WHAT IS BEING ASKED: Which lines below contain "CalcuatedText"? Copy every one of them.

PROVIDED DATA:
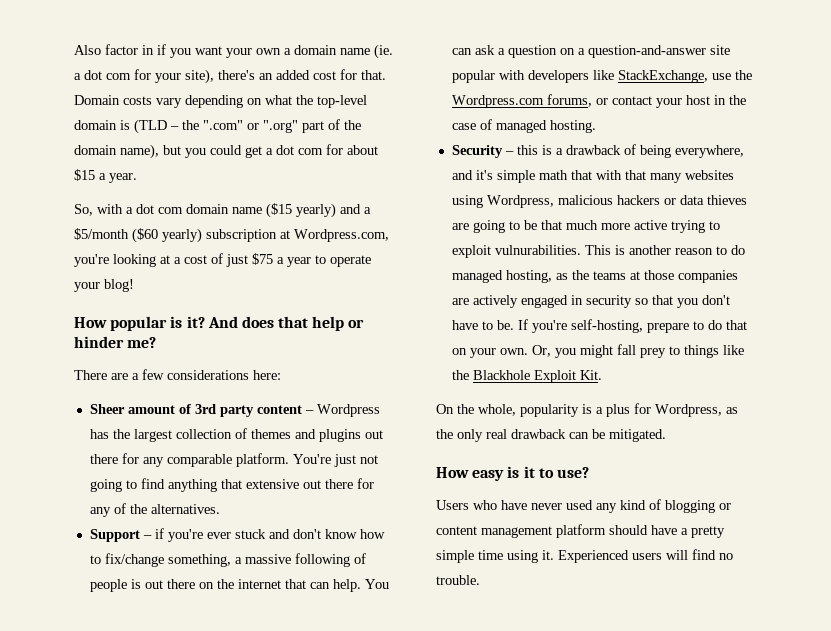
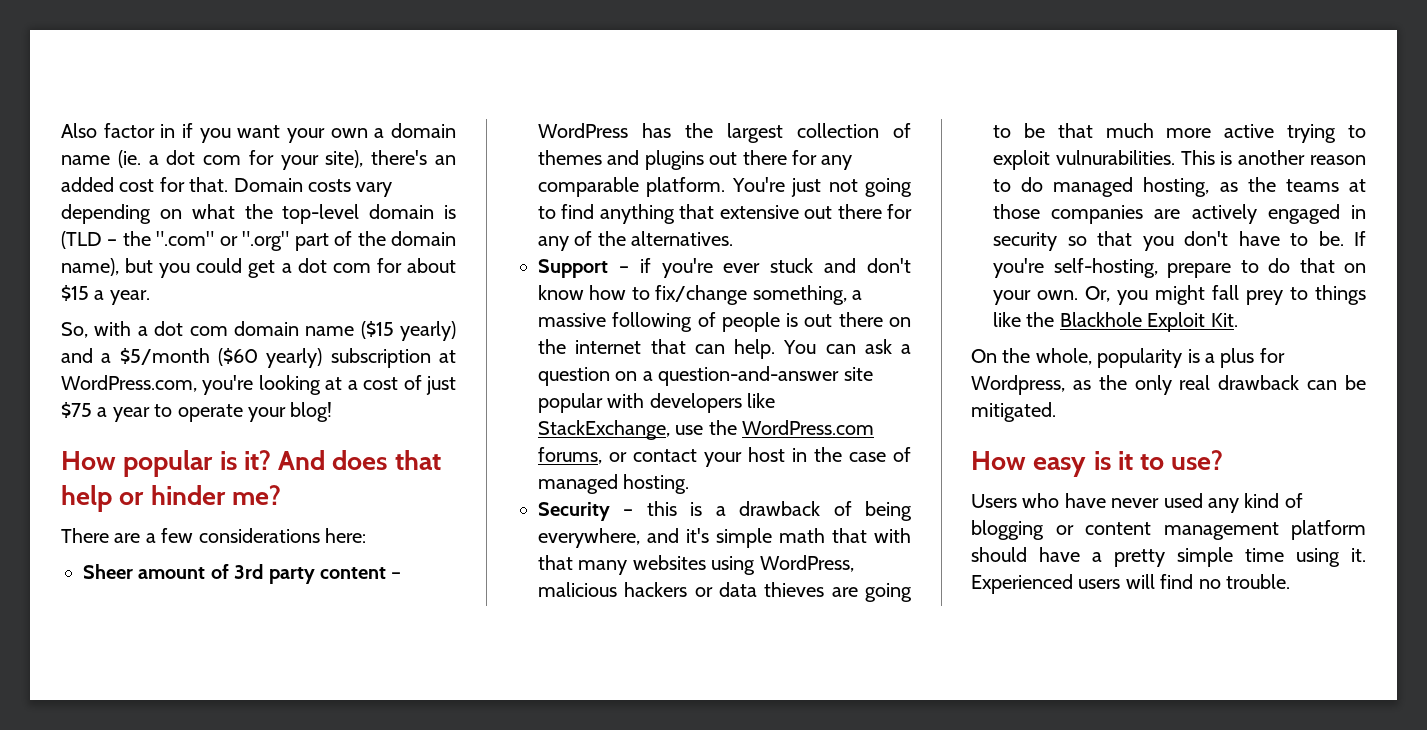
[294,229,389,242] Wordpress.com, -> [61,375,197,392] WordPress.com,
[316,404,380,417] Wordpress -> [538,123,628,138] WordPress
[451,95,544,108] Wordpress.com -> [742,420,875,435] WordPress.com
[486,195,554,208] Wordpress, -> [759,555,854,572] WordPress,

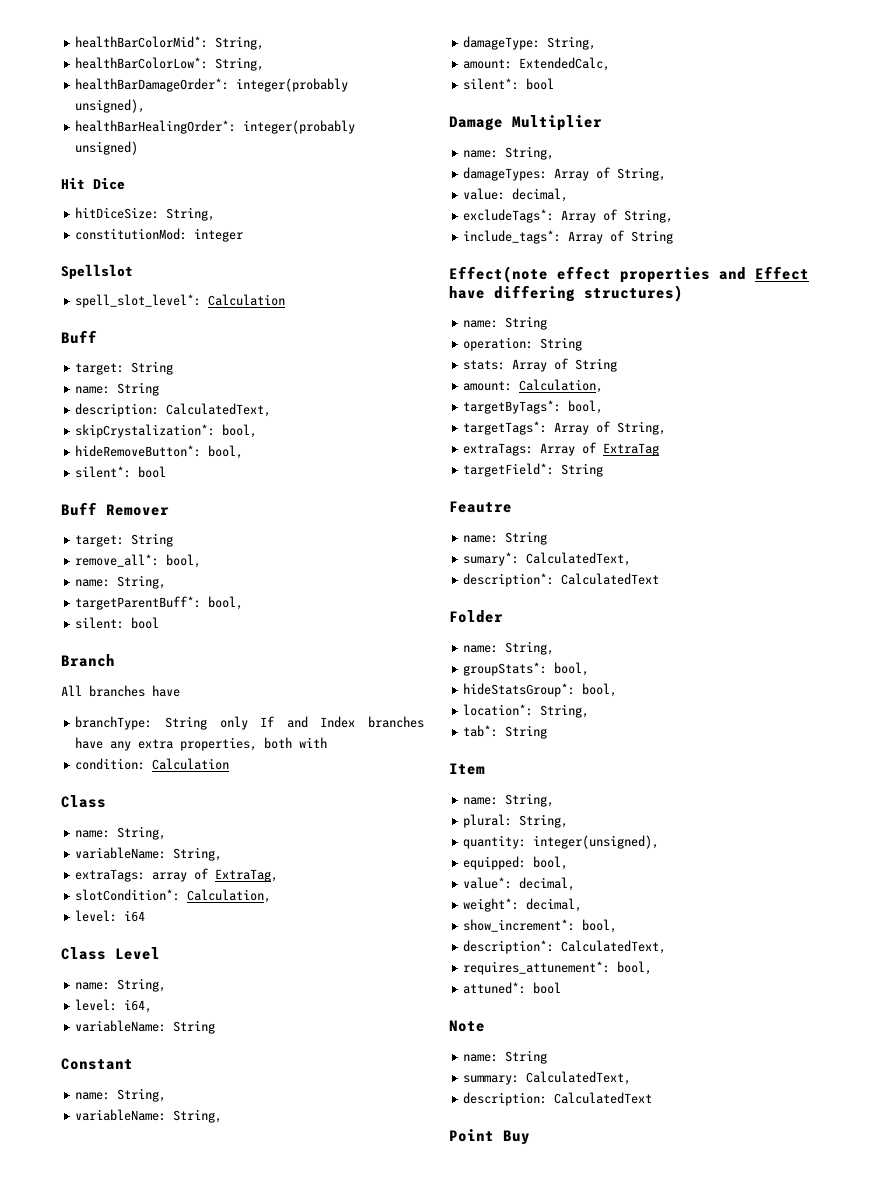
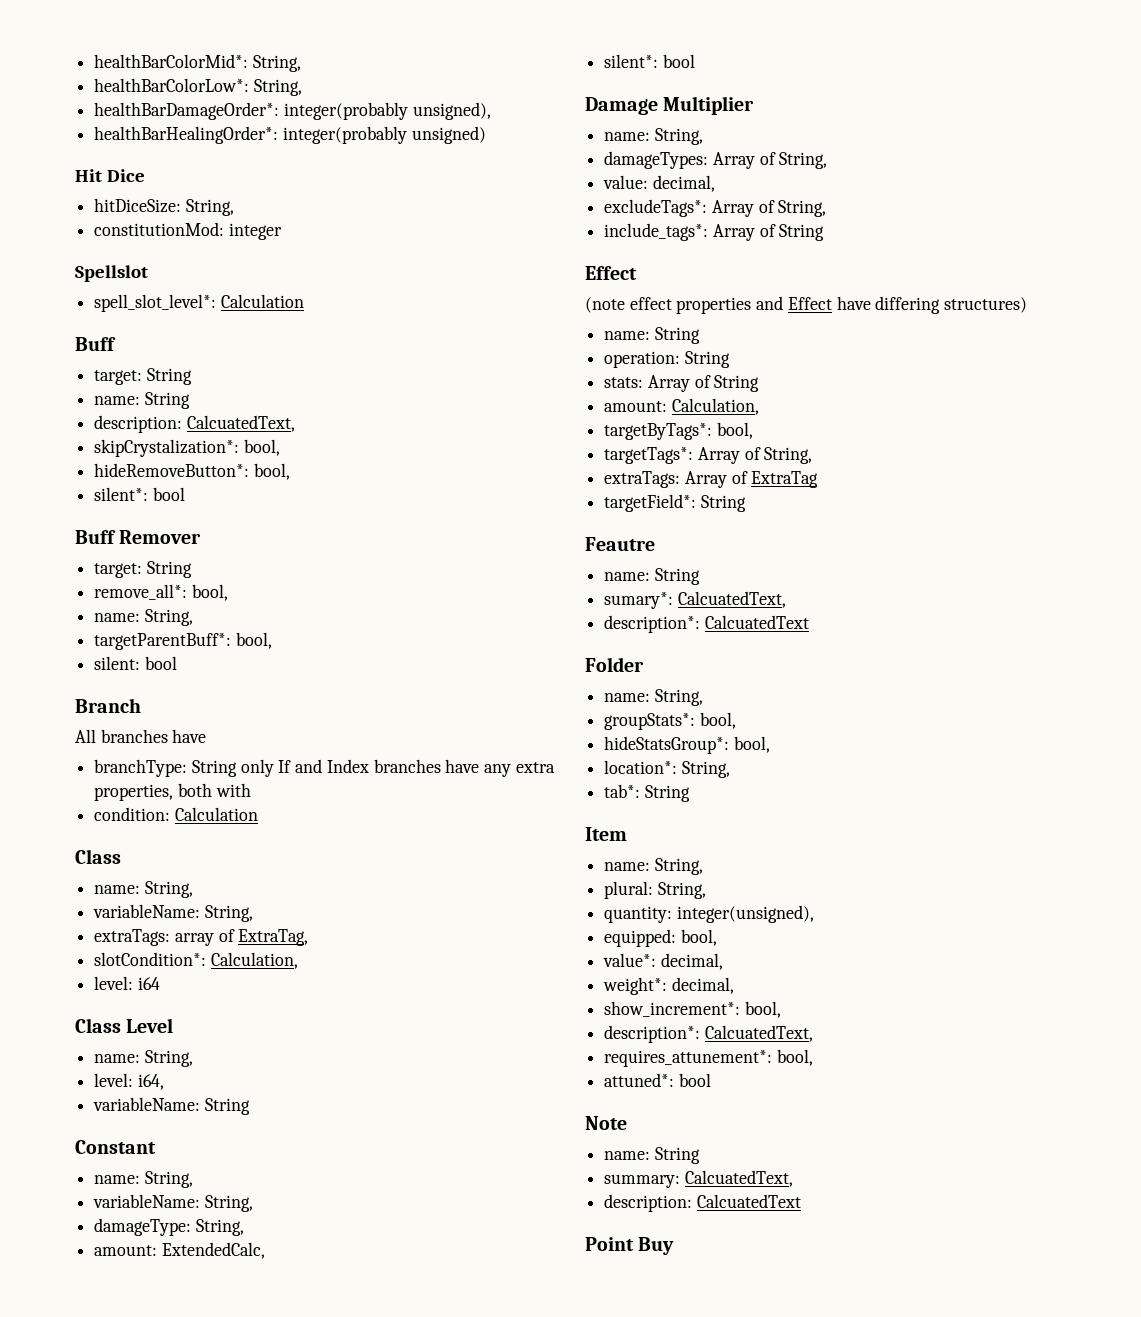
[166,403,272,417] CalculatedText, -> [186,415,295,432] CalcuatedText,
[449,266,548,283] Effect(note -> [585,266,637,280] [585,297,625,313] Effect // (note
[526,552,632,566] [463,573,660,587] CalculatedText, // description*: CalculatedText -> [677,591,786,608] [604,615,809,633] CalcuatedText, // description*: CalcuatedText
[561,940,667,954] CalculatedText, -> [704,1025,813,1042] CalcuatedText,
[526,1071,632,1085] [463,1092,653,1106] CalculatedText, // description: CalculatedText -> [684,1170,793,1187] [604,1194,801,1212] CalcuatedText, // description: CalcuatedText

ANSWER TO THE PROBLEM:
[166,403,272,417] CalculatedText, -> [186,415,295,432] CalcuatedText,
[526,552,632,566] [463,573,660,587] CalculatedText, // description*: CalculatedText -> [677,591,786,608] [604,615,809,633] CalcuatedText, // description*: CalcuatedText
[561,940,667,954] CalculatedText, -> [704,1025,813,1042] CalcuatedText,
[526,1071,632,1085] [463,1092,653,1106] CalculatedText, // description: CalculatedText -> [684,1170,793,1187] [604,1194,801,1212] CalcuatedText, // description: CalcuatedText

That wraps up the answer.